2nd March 2016
PARTICULATE REINFORCED COMPOSITES
Composites refer to a material consisting of two or more individual constituents. The reinforcing constituent is embedded in a matrix to form the composite. One form of composites is particulate reinforced composites with concrete being a good example. The aggregate of coarse rock or gravel is embedded in a matrix of cement. The aggregate provides stiffness and strength while the cement acts as the binder to hold the structure together.
There are many different forms of particulate composites. The particulates can be very small particles (< 0.25 microns), chopped fibers (such as glass), platelets, hollow spheres, or new materials such as bucky balls or carbon nano-tubes. In each case, the particulates provide desirable material properties and the matrix acts as binding medium necessary for structural applications.

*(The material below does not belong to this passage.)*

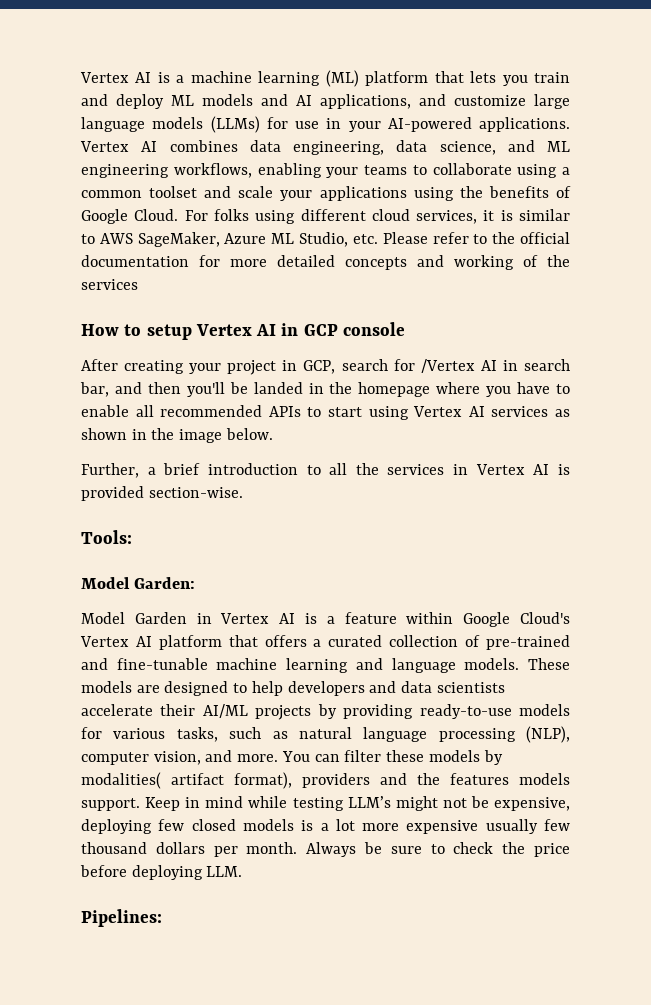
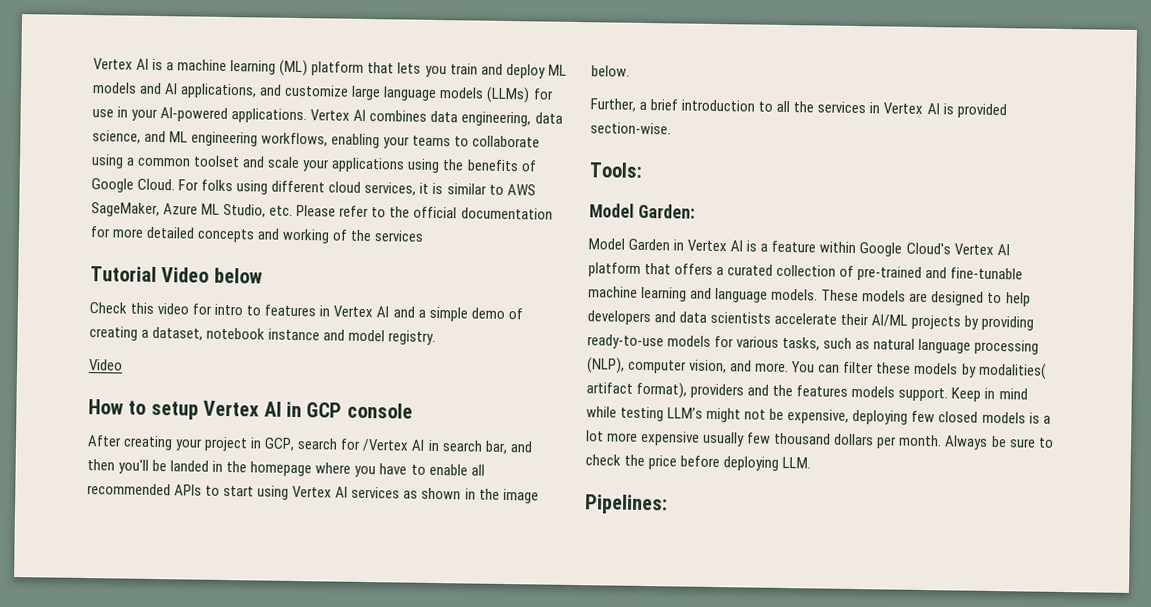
+ Tutorial Video below
+ Check this video for intro to features in Vertex AI and a simple demo of creating a dataset, notebook instance and model registry.
+ Video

Particulate composites offer several advantages. They provide reinforcement to the matrix material thereby strengthening the material. The combination of reinforcement and matrix can provide for very specific material properties. For example, the inclusion of conductive reinforcements in a plastic can produce plastics that are somewhat conductive. Particulate composites can often use more traditional manufacturing methods such as injection molding which reduces cost.
USES IN INDUSTRY
The most common particulate composite materials are reinforced plastics which are used in a variety of industries.

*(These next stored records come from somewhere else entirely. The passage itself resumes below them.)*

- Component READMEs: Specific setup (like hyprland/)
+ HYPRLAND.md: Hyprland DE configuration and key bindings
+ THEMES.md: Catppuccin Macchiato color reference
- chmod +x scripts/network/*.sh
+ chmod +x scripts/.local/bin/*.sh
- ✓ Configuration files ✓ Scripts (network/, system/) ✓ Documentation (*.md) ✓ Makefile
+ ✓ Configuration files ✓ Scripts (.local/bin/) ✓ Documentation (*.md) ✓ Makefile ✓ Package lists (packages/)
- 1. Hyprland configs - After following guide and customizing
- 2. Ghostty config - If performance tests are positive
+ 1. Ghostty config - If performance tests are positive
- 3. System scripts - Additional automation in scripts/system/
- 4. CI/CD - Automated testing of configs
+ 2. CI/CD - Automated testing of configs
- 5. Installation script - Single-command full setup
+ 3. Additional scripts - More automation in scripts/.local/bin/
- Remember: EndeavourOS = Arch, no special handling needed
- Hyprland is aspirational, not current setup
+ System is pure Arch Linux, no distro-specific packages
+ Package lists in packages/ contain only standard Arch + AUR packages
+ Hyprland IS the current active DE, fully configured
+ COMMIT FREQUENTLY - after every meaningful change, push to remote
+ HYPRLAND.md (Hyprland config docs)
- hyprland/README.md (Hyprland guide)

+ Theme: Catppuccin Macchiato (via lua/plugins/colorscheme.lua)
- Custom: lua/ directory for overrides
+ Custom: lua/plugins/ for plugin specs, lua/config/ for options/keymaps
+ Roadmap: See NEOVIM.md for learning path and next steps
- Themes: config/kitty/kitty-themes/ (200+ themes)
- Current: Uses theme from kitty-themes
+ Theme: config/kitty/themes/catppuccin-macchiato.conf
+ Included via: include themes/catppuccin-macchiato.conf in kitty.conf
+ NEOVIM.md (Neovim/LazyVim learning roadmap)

Glass reinforced plastics are used in many automotive applications including body panels, bumpers, dashboards, and intake manifolds. Brakes are made of particulate composite composed of carbon or ceramics particulates.
Many of the plastic components we use in daily life are reinforced in some way. Appliances, toys, electrical products, computer housings, cell phone casings, office furniture, helmets, etc. are made from particulate reinforced plastics.